The problem is, once your health is spent, it’s spent. It may take countless hours of exercise, therapy, meditation, dieting, sleep and more to help you feel healthy again. If you’re in a position where your job is so insufferable that you fear for your own mental and physical health as a result, then it’s definitely time to quit and move onto greener pastures.


3. Do you have a plan for the future?

People are notoriously bad at long term planning. We get an idea, and it can feel like the only important thing in the world. That’s true of many wishful-quitters out there: once they get the idea in their head that they want to quit, it’s all they can think about. 

While it may absolutely be the right decision to quit, consider what your next move is before you do. They say the best time to find a new job is while you still have one — is that true for you? Can you hold out and search for new opportunities while still working the job you hate? 
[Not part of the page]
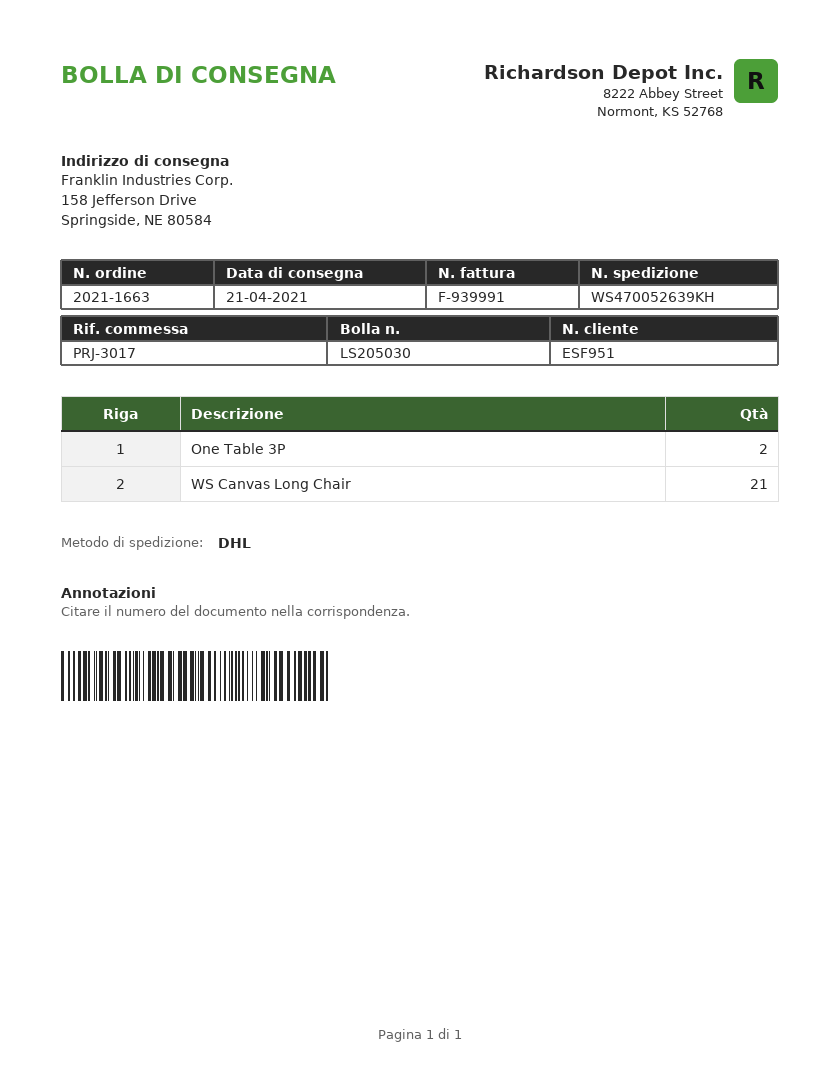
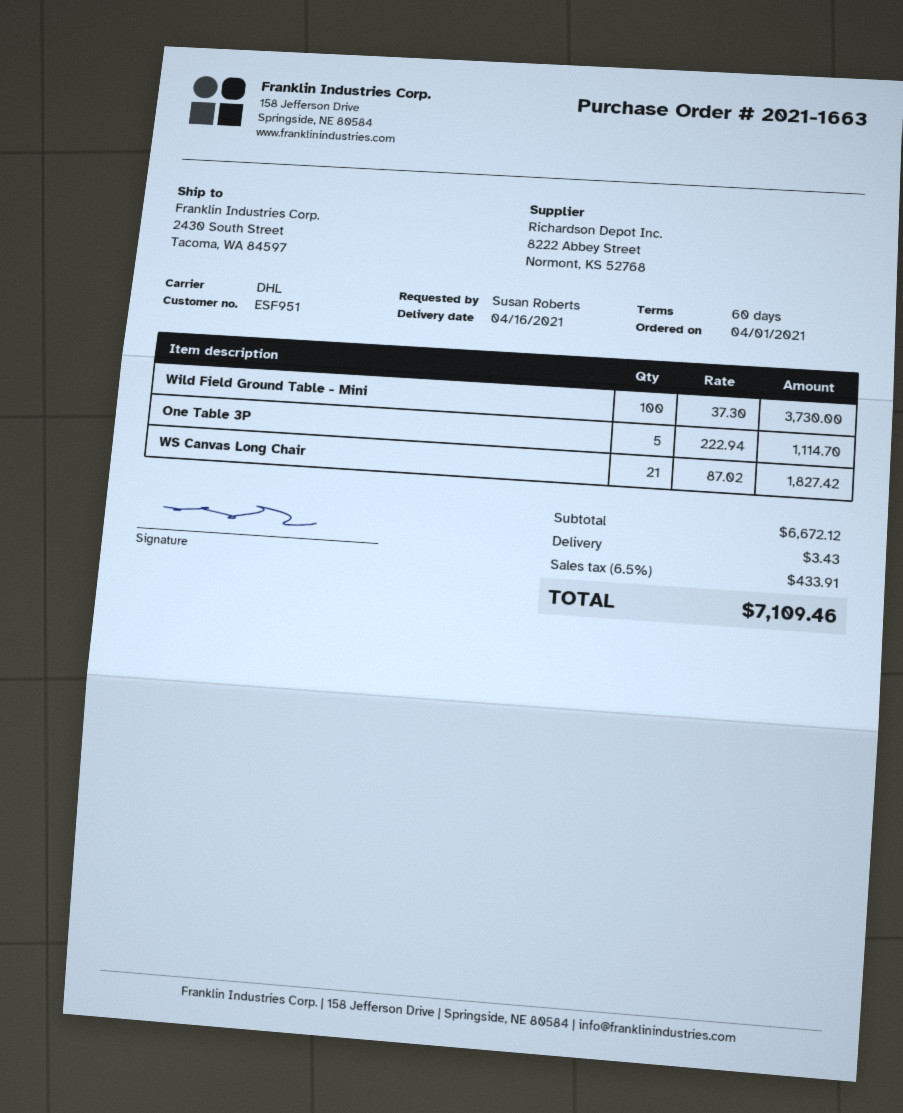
delivery date: 2021-04-21 -> 2021-04-16
ship to: 158 Jefferson Drive, Springside, NE 80584 -> 2430 South Street, Tacoma, WA 84597
One Table 3P: 2 -> 5
Wild Field Ground Table - Mini: none -> 100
Maybe the answer is no. Or maybe you have zero plans to continue on in the field you are currently in after you quit. You might have dreams of returning to school or of becoming a stay-at-home parent. All of these are absolutely fine and wonderful plans! But the important thing is that they are plans. 

If your plan is simply to quit and… revel in quitting? Well, we’ll applaud you for your bravery. But once the money stops coming in and you don’t have a backup plan, things can get pretty scary pretty fast. Have a plan — it’ll save you endless stress and fear in the long run!

The best way to consider quitting? Journaling 

If you’re on the fence about quitting, we have some advice for you: pick up a journal. All of the questions posed above are excellent journaling prompts — just flip open your laptop, pull up a document and start writing. You’ll find your thoughts are much clearer when you write them down, and that added clarity will help you decide if the time is right to quit or not.

Whatever you decide, we believe in you. Make the choice that will make you and you alone happy. Once you’ve made it, take a deep breath, smile, and revel in the joy that is taking charge of your own life.